Bei einem „Nein“ als Ergebnis des Bürgerentscheids wird auf eine Gesamtstrategie für die Mobilitätsentwicklung in Marburg verzichtet. Maßnahmen zur Mobilität werden dann als Einzelentscheidungen vorbereitet und nach gesetzlicher Vorgabe (z. B. Nahverkehrsplan, StVO) oder tatsächlicher Notwendigkeit (z. B. Sicherheit im Straßenverkehr, Klimawandelfolgenanpassung, Anpassung an verändertes Mobilitätsverhalten) durch die zuständigen Gremien beschlossen und gegebenenfalls umgesetzt.

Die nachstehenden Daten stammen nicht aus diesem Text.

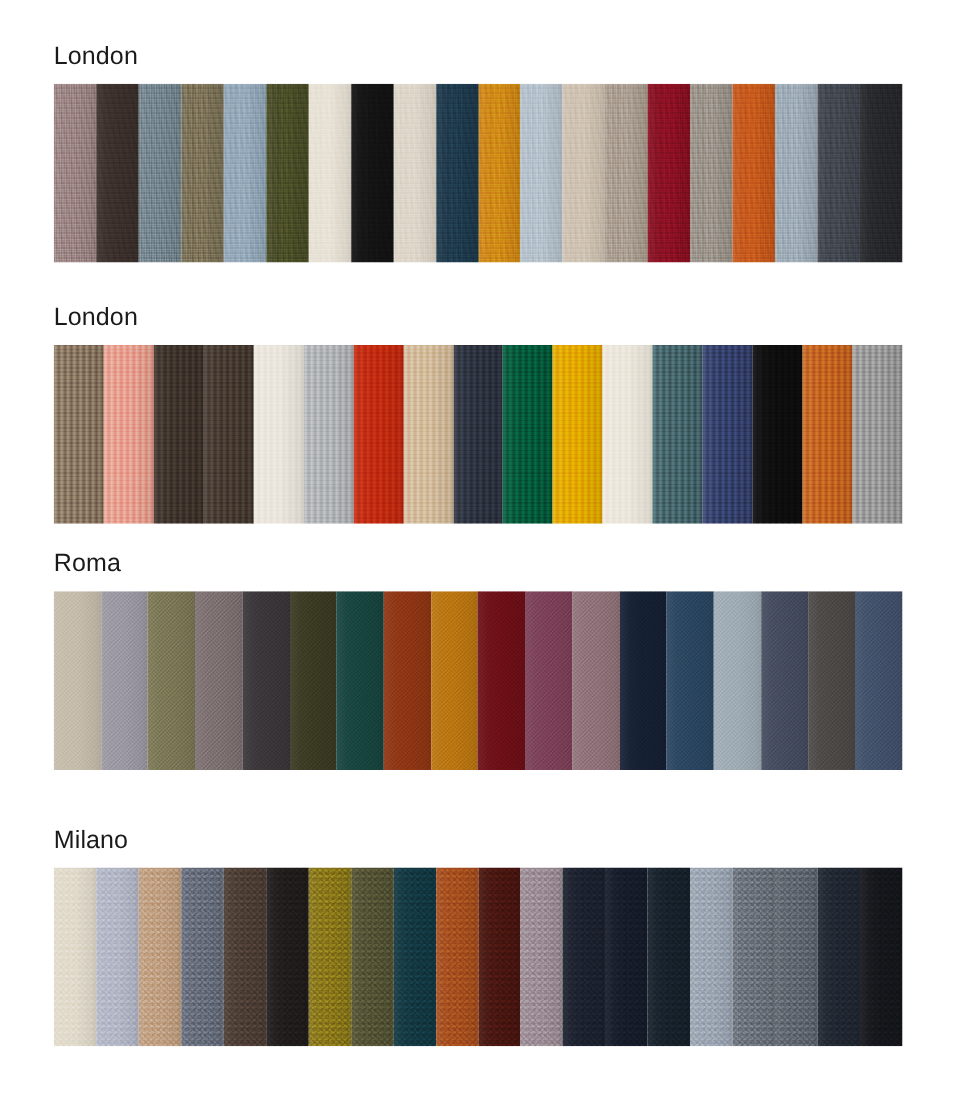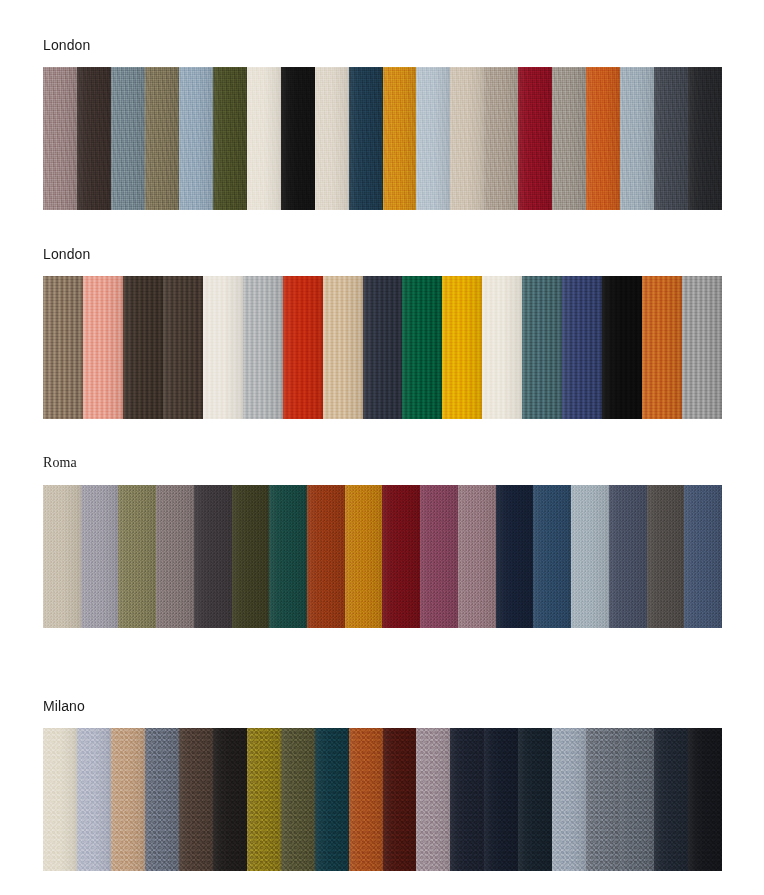"London" .collection-title { font-size: 14px -> 20px }
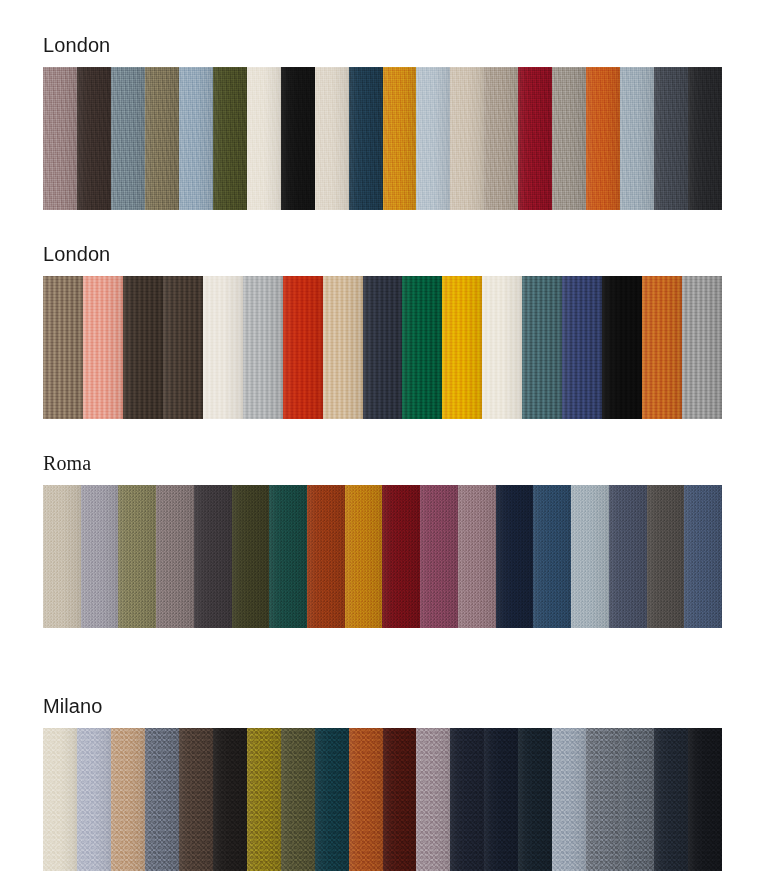"Roma" section.collection { font-family: Liberation Serif, serif -> none; top: 451px -> 439px }
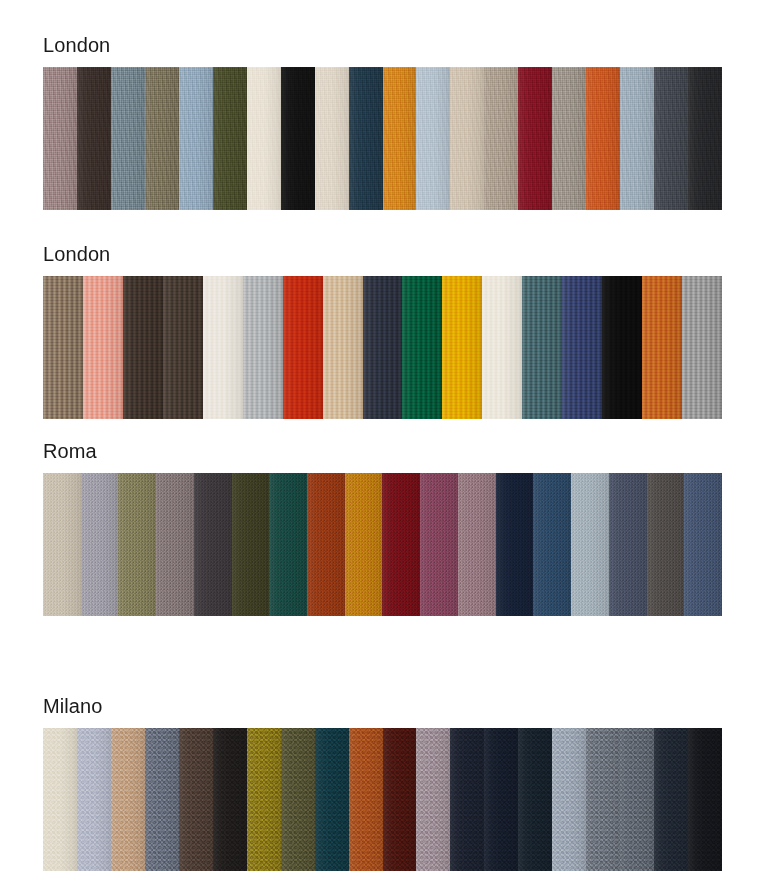"Milano" section.collection { top: 694px -> 660px }
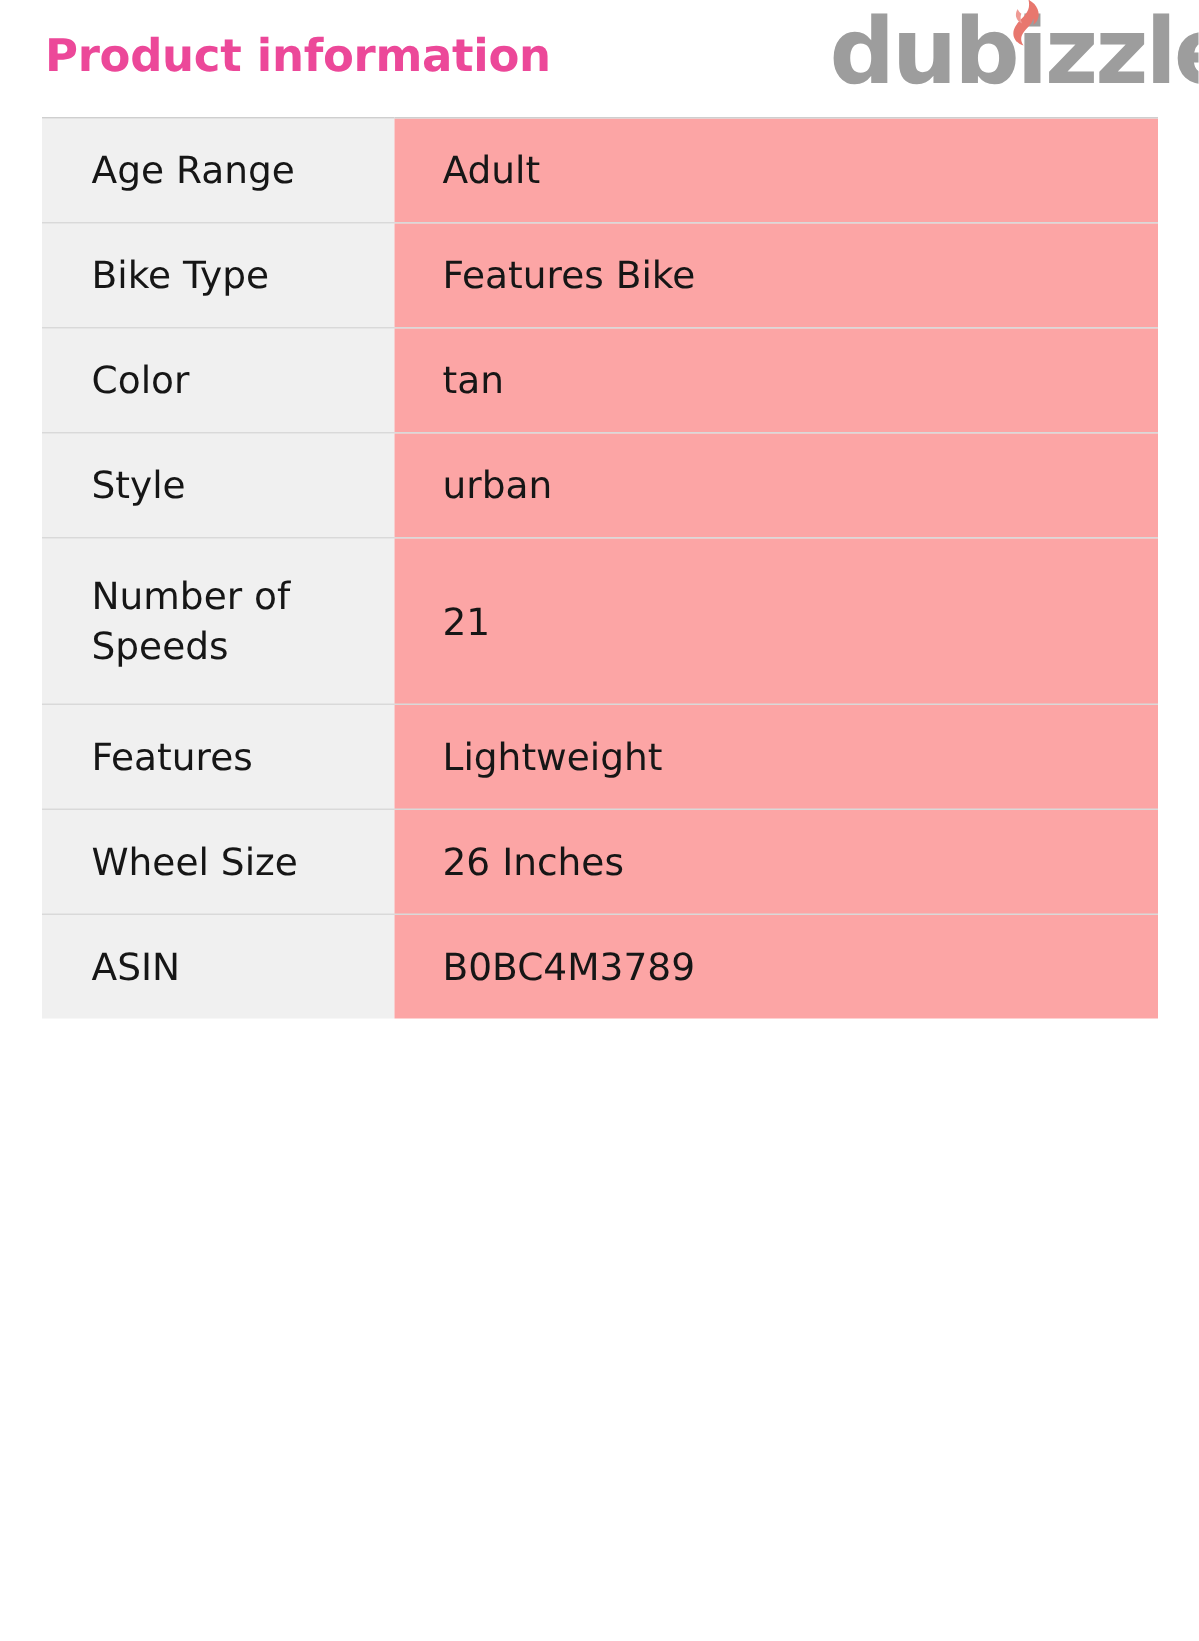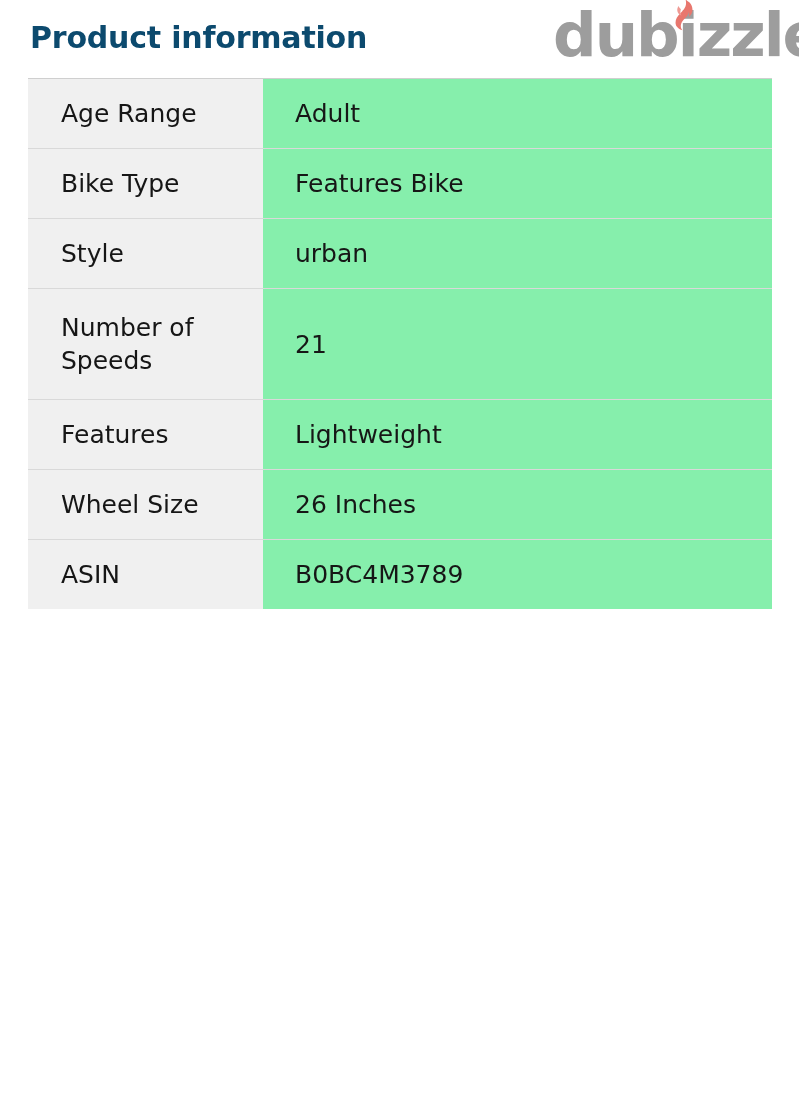"Product information" .page-title { color: #0c4a6e -> #ec4899 }
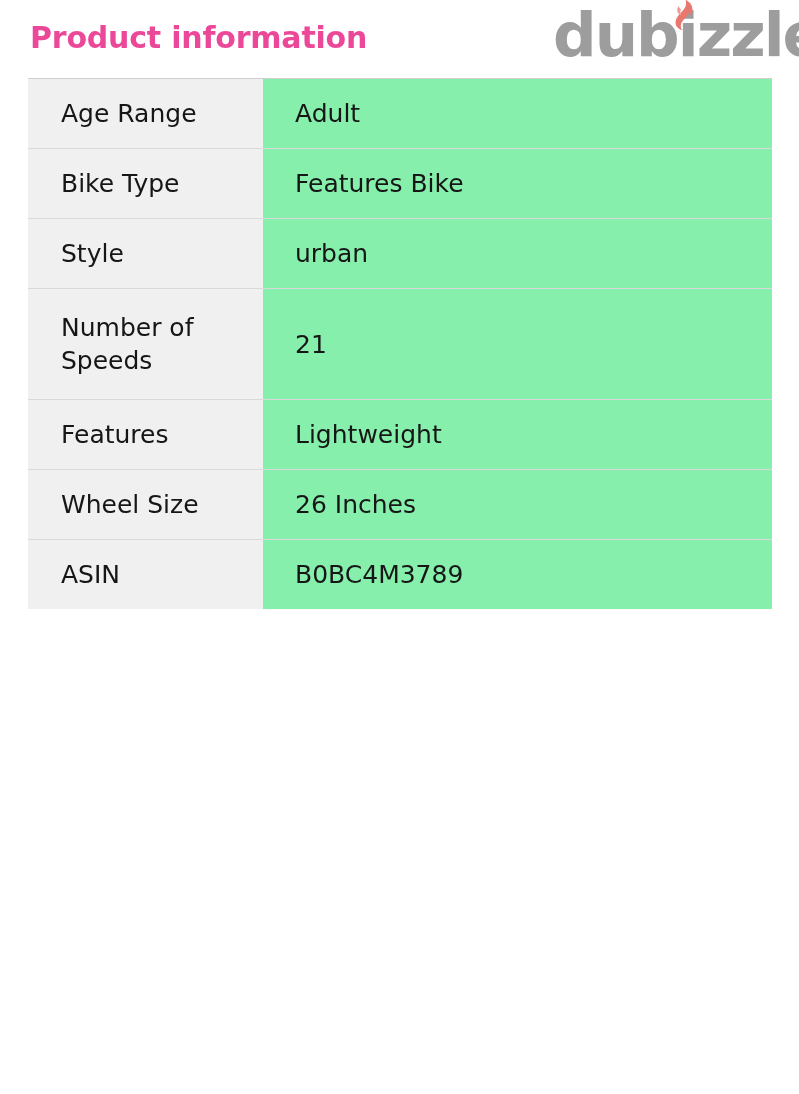"Adult" .spec-value { background: #86efac -> #fca5a5 }
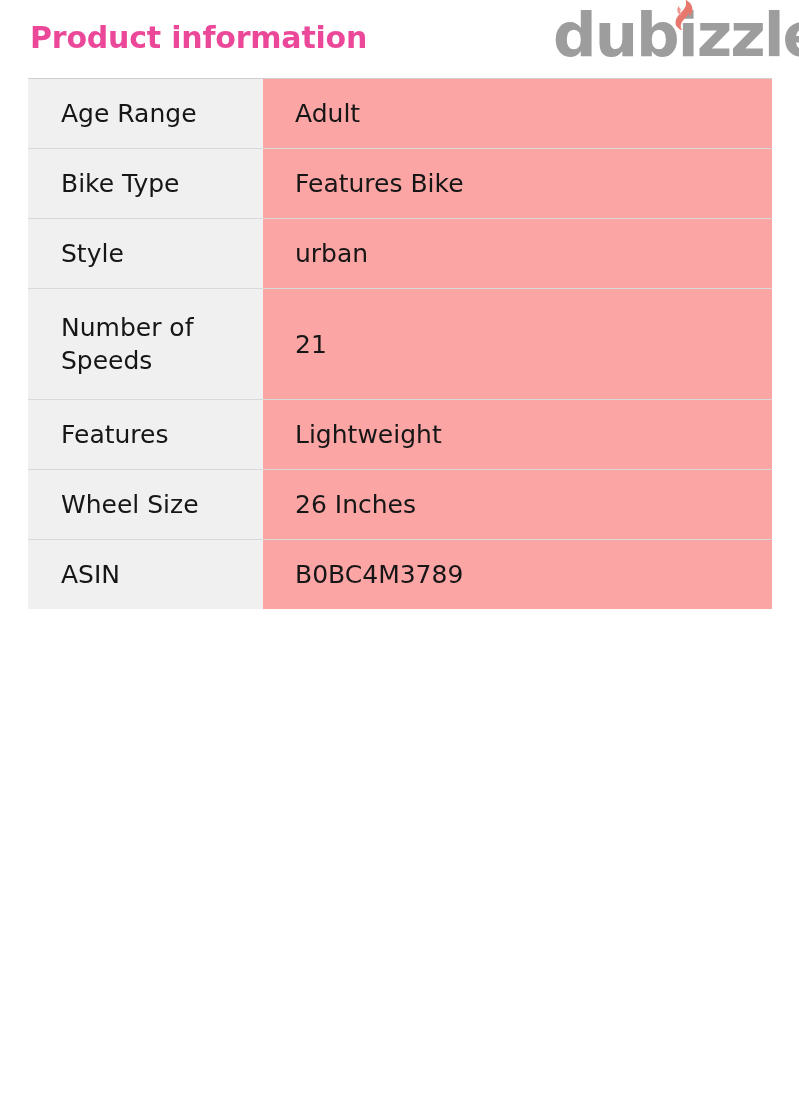"Color" tr { html: none -> <tr> <th> <span>Color</span> </th> <td> <span>tan</span> </td> </tr> }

„Die Formulierung stellt nach unserer Einschätzung die notwendige, handlungsleitende Klarheit für Magistrat und Verwaltung her, die ein Beschluss immer herstellen muss“, erklärt Spies. Die Frage hat das Stadtoberhaupt nun an die Stadtverordneten übergeben – verbunden mit einer Einladung zu einem gemeinsamen Treffen im Januar 2024, bei dem die gewählten Vertreter*innen der Stadt darüber diskutieren können, ob und mit welcher Frage sie gemeinsam einen Bürgerentscheid auf den Weg bringen wollen.

Dafür muss es eine fraktionsübergreifende Einigung geben, um die erforderlichen 40 Stimmen in der Stadtverordnetenversammlung zu erreichen. Eine Entscheidung der Fraktionen sollte spätestens zur Sitzung im Februar erfolgen, damit die Abstimmung über Move 35 am Tag der Europawahl stattfinden kann.